* [Records to use]
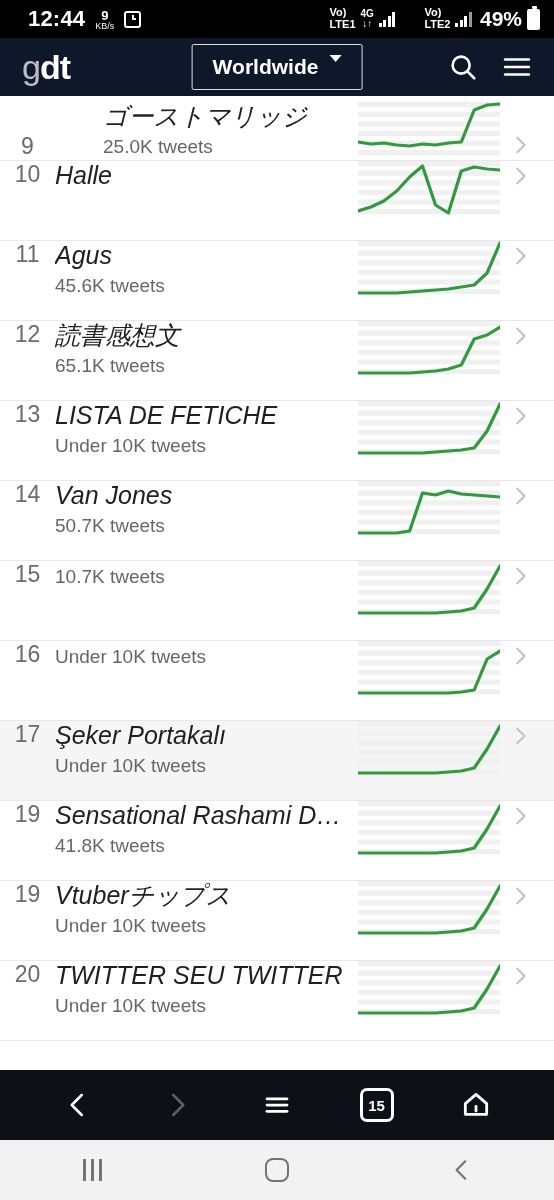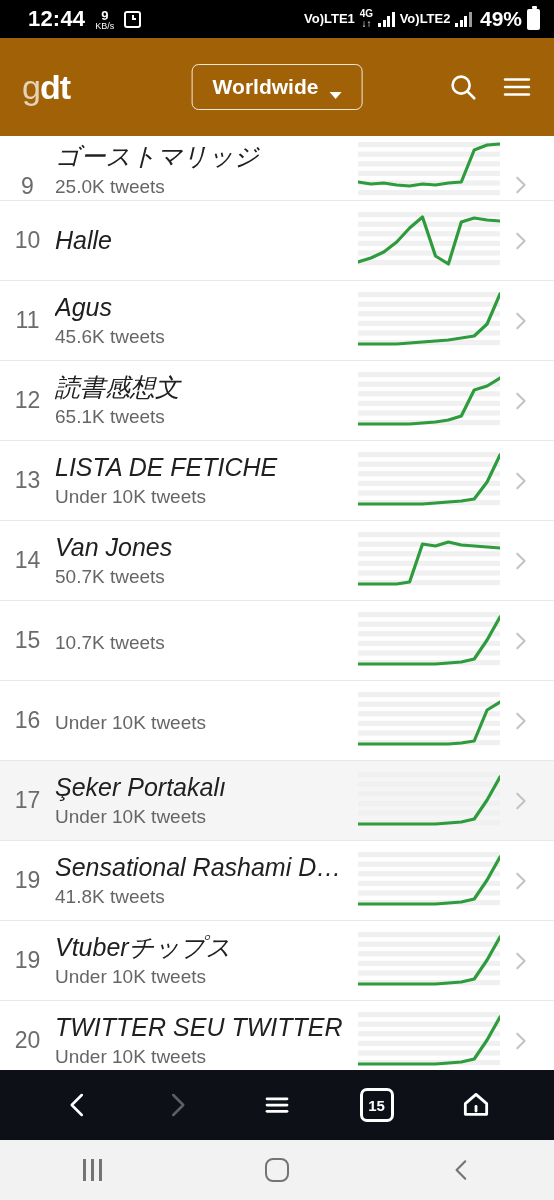--- a/index.html
+++ b/index.html
@@ -36,7 +36,7 @@
     width:4px; height:2px; background:#fff; transform:translate(-1px,-1px);
   }
   .sb-right { display:flex; align-items:center; gap:5px; }
-  .volte { display:flex; flex-direction:row; line-height:1.05; font-size:13px; font-weight:700; }
+  .volte { display:flex; flex-direction:column; line-height:1.05; font-size:11px; font-weight:700;margin-left:24px; }
   .fourg { display:flex; flex-direction:column; align-items:center; line-height:1.05; font-size:10px; font-weight:700;}
   .bars { display:flex; align-items:flex-end; gap:1.5px; height:15px; }
   .bars i { display:block; width:3px; background:#fff; }

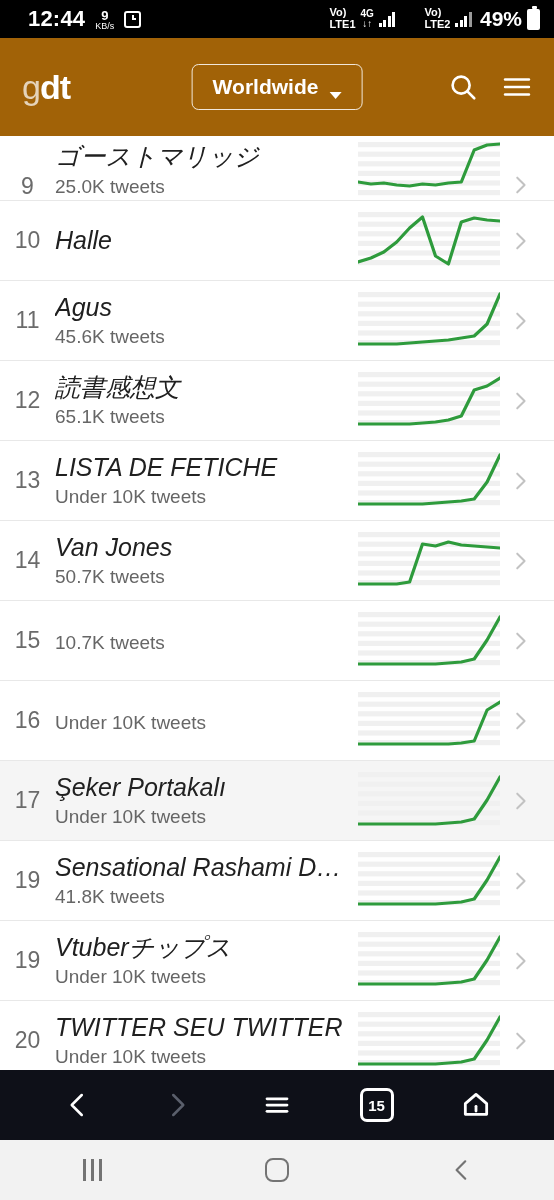--- a/index.html
+++ b/index.html
@@ -49,7 +49,7 @@
 
   
   .appbar {
-    height:98px; background:#a16207; flex:none;
+    height:58px; background:#0f172a; flex:none;
     display:flex; align-items:center; padding:0 22px; position:relative;
   }
   .logo { font-size:34px; font-weight:700; letter-spacing:-1px; color:#fff; line-height:1; }

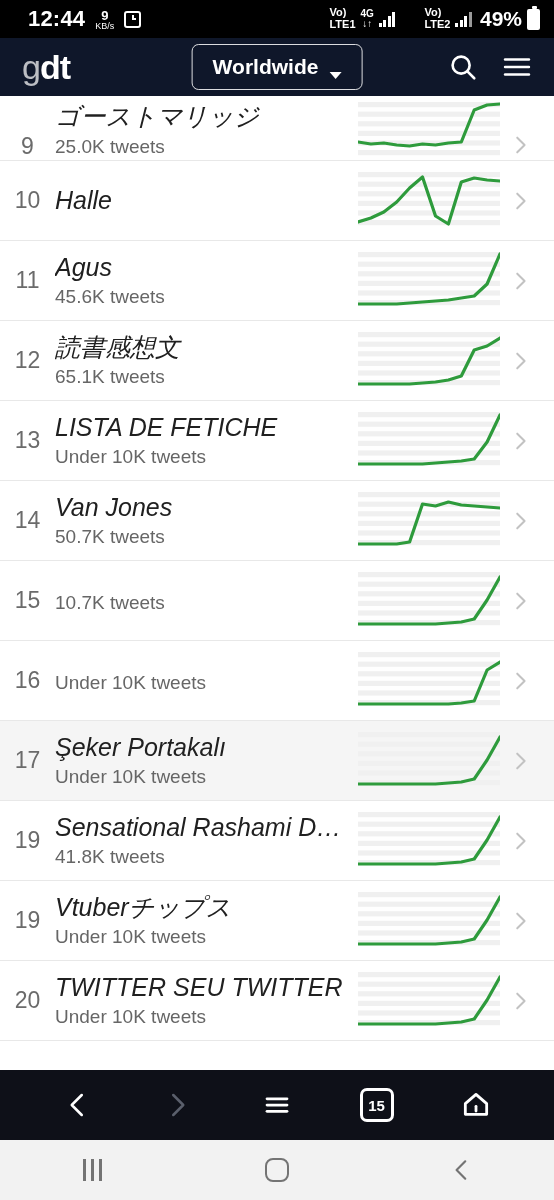--- a/index.html
+++ b/index.html
@@ -56,9 +56,9 @@
   .logo .g { font-weight:400; color:rgba(255,255,255,.72); }
   .region-btn {
     position:absolute; left:50%; transform:translateX(-50%);
-    border:1.6px solid rgba(255,255,255,.85); border-radius:7px;
+    border:1.6px solid rgba(255,255,255,.85); border-radius:2px;
     color:#fff; font-size:21px; font-weight:700;
-    padding:10px 20px; display:flex; align-items:flex-end; gap:11px;
+    padding:10px 20px; display:flex; align-items:flex-start; gap:11px;
     background:transparent;
   }
   .caret { width:0;height:0;border-left:6px solid transparent;border-right:6px solid transparent;border-top:7px solid #fff; }

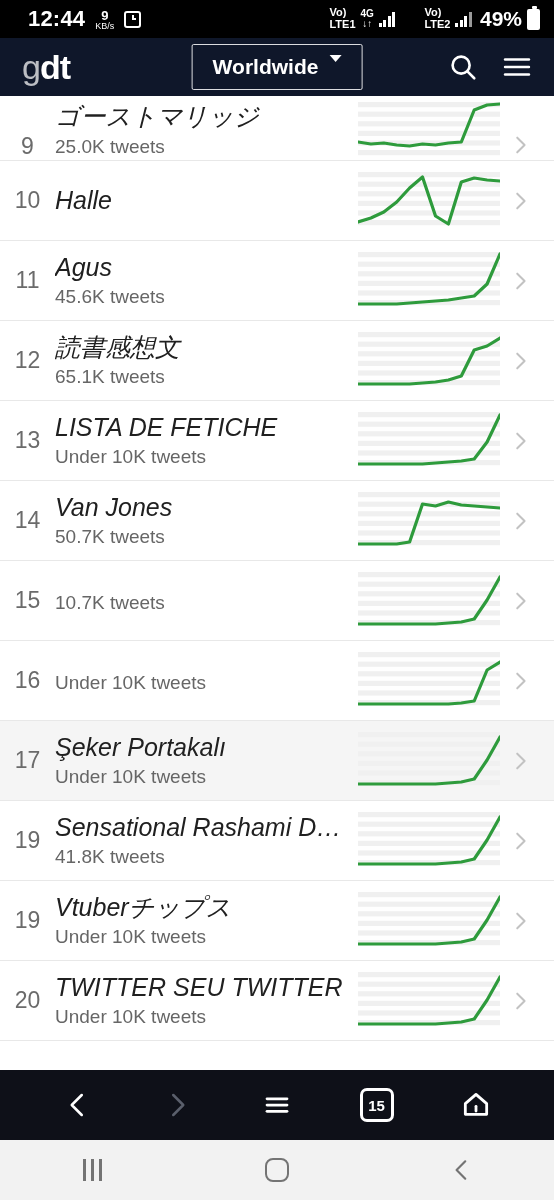--- a/index.html
+++ b/index.html
@@ -83,7 +83,7 @@
     white-space:nowrap; overflow:hidden; text-overflow:ellipsis;
   }
   .count { font-size:19px; color:#666; margin-top:5px; }
-  .row.clipped .meta { padding-bottom:2px; }
+  .row.clipped .meta { padding-bottom:2px;margin-left:48px; }
   .spark { width:142px; height:58px; flex:none; position:relative; }
   .spark svg { display:block; width:142px; height:58px; }
   .chev { width:40px; flex:none; display:flex; justify-content:center; }

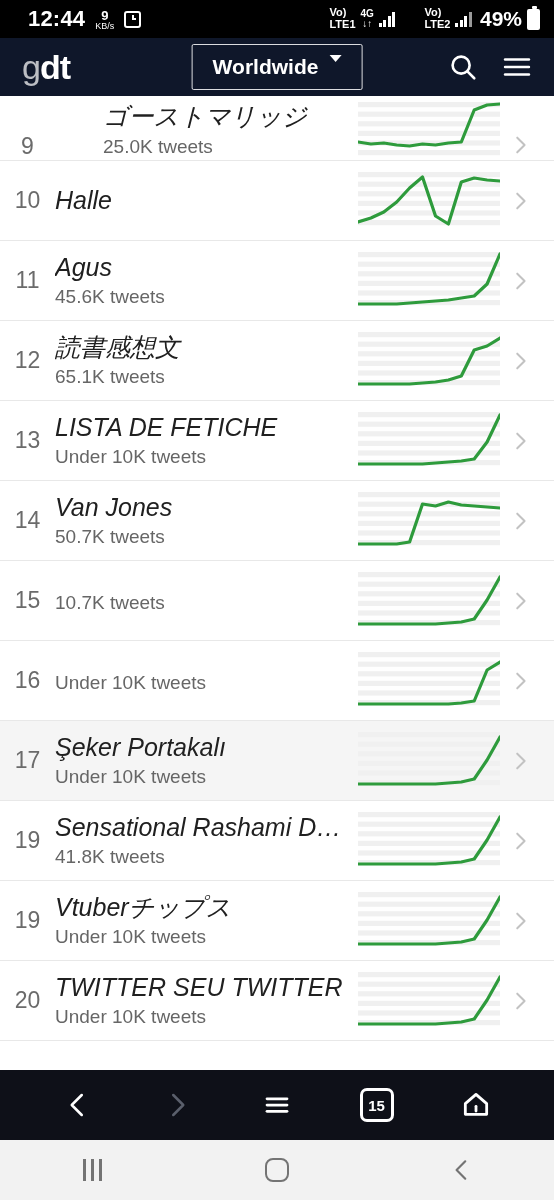--- a/index.html
+++ b/index.html
@@ -68,7 +68,7 @@
   
   .list { flex:1 1 auto; overflow:hidden; background:#fff; position:relative; }
   .row {
-    height:80px; display:flex; align-items:center;
+    height:80px; display:flex; 
     border-bottom:1px solid #e8e8e8; padding:0 14px 0 0; background:#fff;
   }
   .row.alt { background:#f5f5f5; }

* [Exercise] Starting at the line that holds "font-size:34px; font-weight:700; letter-spacing:-1px;", retype every line through the end of the data, both ends included. Pictures stay out of the copy.

* [Response to this task]
   .logo { font-size:34px; font-weight:700; letter-spacing:-1px; color:#fff; line-height:1; }

--- a/index.html
+++ b/index.html
@@ -56,9 +56,9 @@
   .logo .g { font-weight:400; color:rgba(255,255,255,.72); }
   .region-btn {
     position:absolute; left:50%; transform:translateX(-50%);
-    border:1.6px solid rgba(255,255,255,.85); border-radius:7px;
+    border:1.6px solid rgba(255,255,255,.85); border-radius:2px;
     color:#fff; font-size:21px; font-weight:700;
-    padding:10px 20px; display:flex; align-items:flex-end; gap:11px;
+    padding:10px 20px; display:flex; align-items:flex-start; gap:11px;
     background:transparent;
   }
   .caret { width:0;height:0;border-left:6px solid transparent;border-right:6px solid transparent;border-top:7px solid #fff; }

--- a/index.html
+++ b/index.html
@@ -83,7 +83,7 @@
     white-space:nowrap; overflow:hidden; text-overflow:ellipsis;
   }
   .count { font-size:19px; color:#666; margin-top:5px; }
-  .row.clipped .meta { padding-bottom:2px; }
+  .row.clipped .meta { padding-bottom:2px;margin-left:48px; }
   .spark { width:142px; height:58px; flex:none; position:relative; }
   .spark svg { display:block; width:142px; height:58px; }
   .chev { width:40px; flex:none; display:flex; justify-content:center; }

--- a/index.html
+++ b/index.html
@@ -68,7 +68,7 @@
   
   .list { flex:1 1 auto; overflow:hidden; background:#fff; position:relative; }
   .row {
-    height:80px; display:flex; align-items:center;
+    height:80px; display:flex; 
     border-bottom:1px solid #e8e8e8; padding:0 14px 0 0; background:#fff;
   }
   .row.alt { background:#f5f5f5; }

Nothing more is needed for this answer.